Method 6: Handling Mixed Types (Strings and Numbers)
Here's a real-world scenario: you have a list that contains both strings and nested lists. The isinstance check works fine, but be careful with strings — they're iterable in Python, so isinstance("hello", list) returns False, which is what we want. But if you have strings inside lists, they'll be treated as single items, not iterables to flatten further.
def flatten_mixed(nested_list):
result = []
for item in nested_list:
if isinstance(item, list):
result.extend(flatten_mixed(item))
else:
result.append(item)
return result
mixed = [["hello", "world"], [1, [2, 3]], "single"]
flat = flatten_mixed(mixed)
print(flat) # ['hello', 'world', 1, 2, 3, 'single']
Method 5: The more-itertools Library (Production Ready)
If you're working on a real project at PythonSkillset and don't want to reinvent the wheel, install the more-itertools package:
pip install more-itertools
Then use collapse:
from more_itertools import collapse
nested = [[1, 2], [3, [4, 5]], 6]
flat = list(collapse(nested))
print(flat) # [1, 2, 3, 4, 5, 6]
collapse handles arbitrary nesting and even lets you control the depth with the levels parameter. It's battle-tested and handles edge cases like empty lists gracefully.
Which One Should You Use?
Here's my rule of thumb:
- One level of nesting: Use the list comprehension. It's fast and readable.
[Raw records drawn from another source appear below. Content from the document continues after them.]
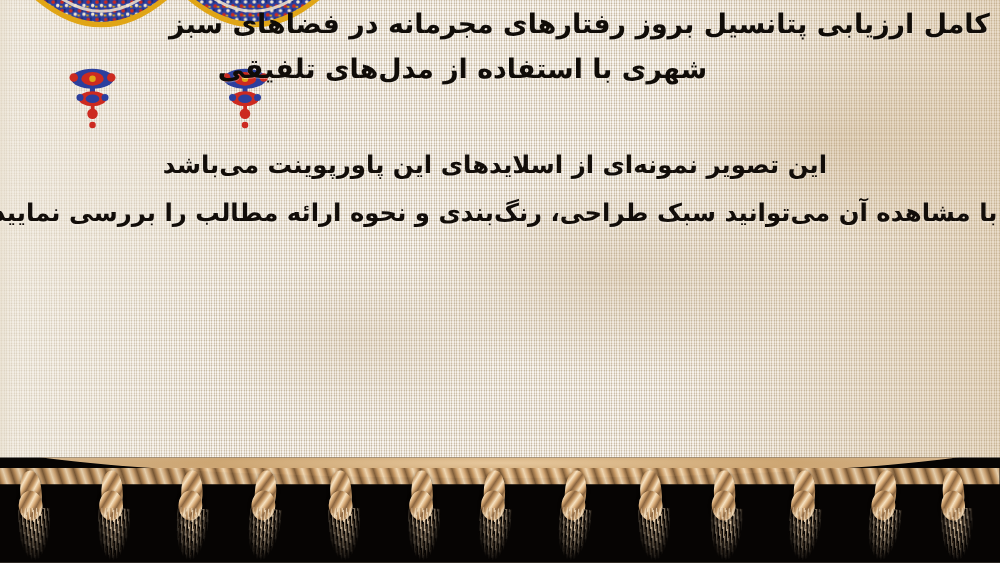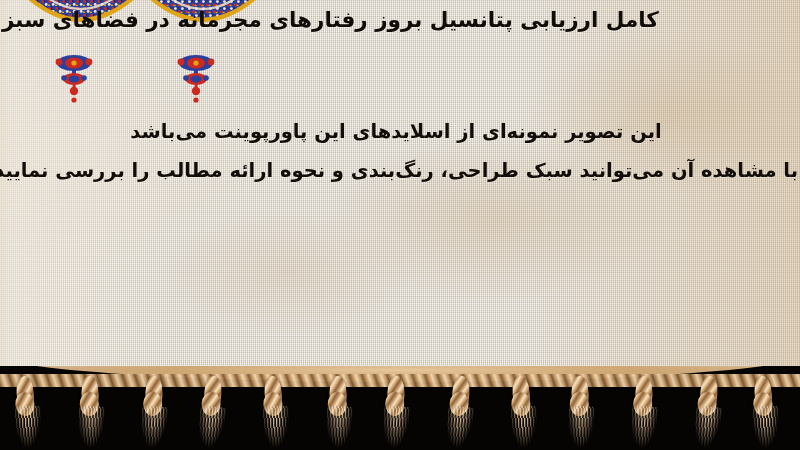"کامل ارزیابی پتانسیل بروز رفتارهای" .title-line.l1 { text-align: left -> right }
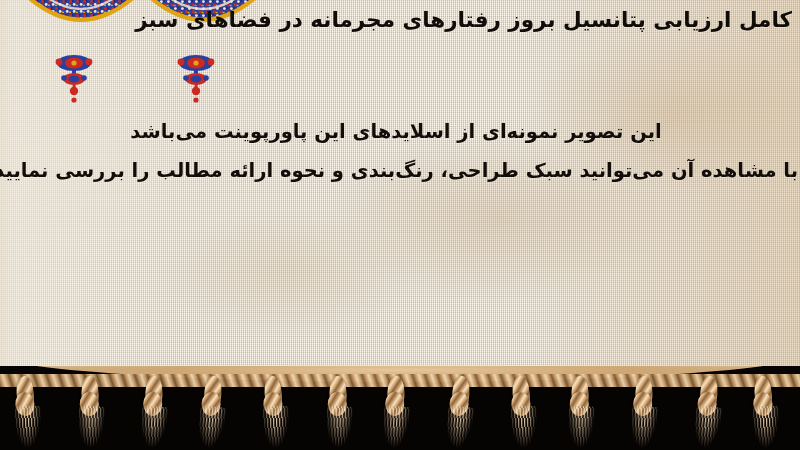"شهری با استفاده از مدل‌های" div.title-line { html: none -> <div>شهری با استفاده از مدل‌های تلفیقی</div> }
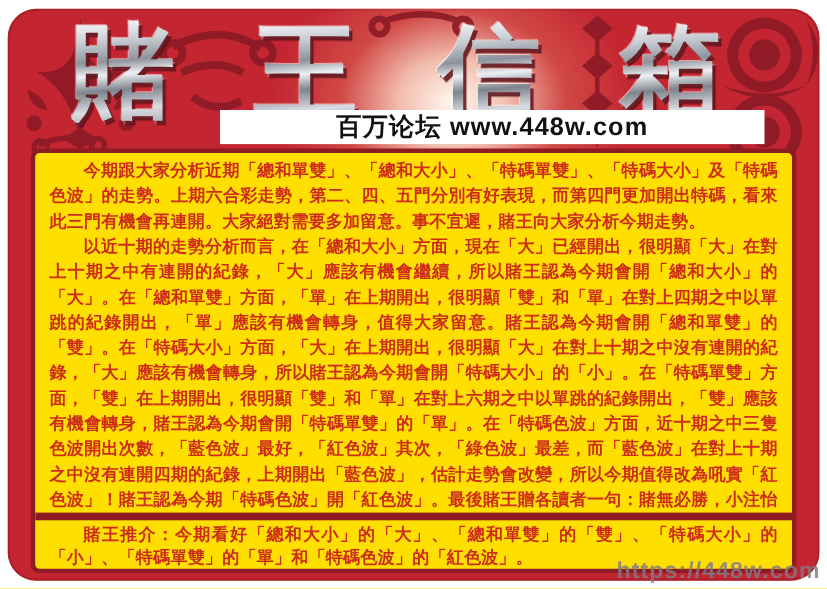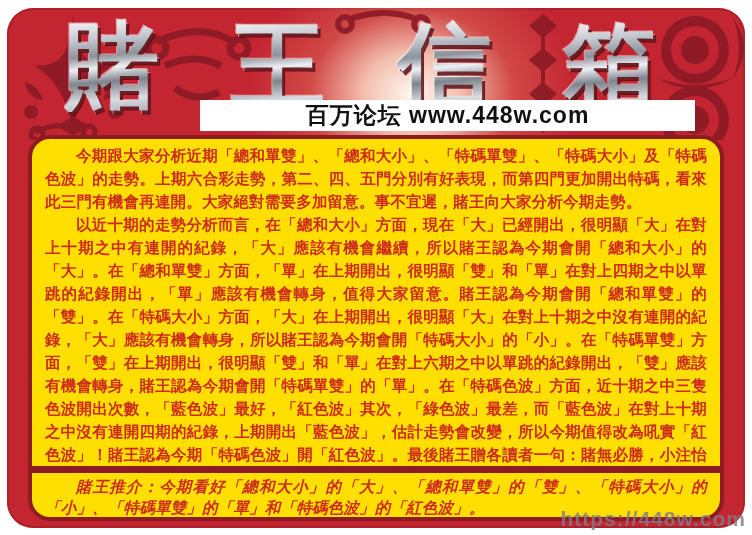"今期跟大家分析近期「總和單雙」、「總和大小」、「特碼單雙」、「特碼大小」及「特碼" .panel { border-radius: 22px -> 8px }
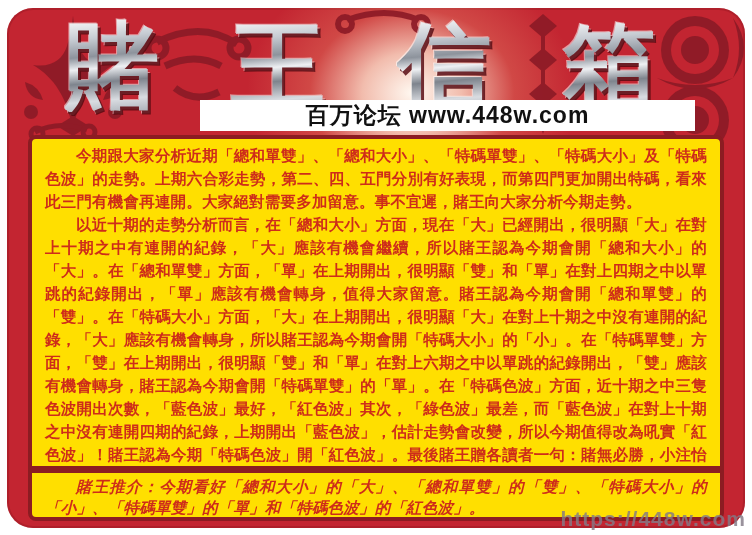"賭王推介：今期看好「總和大小」的「大」、「總和單雙」的「雙」、「特碼大小」的「小" .panel-rec { font-style: italic -> none }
- Deep nesting but small data: Use the recursive function. It's clear and easy to debug.
- Large datasets: Use the generator version. Memory efficiency matters.
- Production code: Use
more-itertools.collapse. It's been tested by thousands of developers and handles edge cases you haven't thought of yet.
A Real-World Example
At PythonSkillset, we recently had to flatten a nested list of user permissions from an API response. The data looked like this:
permissions = [
["read", "write"],
["delete", ["admin_read", "admin_write"]],
"view_analytics"
]
Using the recursive approach, we flattened it to a simple list of permission strings, which made it easy to check if a user had a specific permission:
def has_permission(user_permissions, target):
flat = flatten_deep(user_permissions)
return target in flat
Simple, clean, and it works for any depth of nesting.
The Takeaway
Flattening nested lists in Python doesn't have to be complicated. Start with the list comprehension for simple cases, use recursion for deep nesting, and reach for more-itertools when you need something production-ready. The key is matching the approach to your specific data structure and performance needs.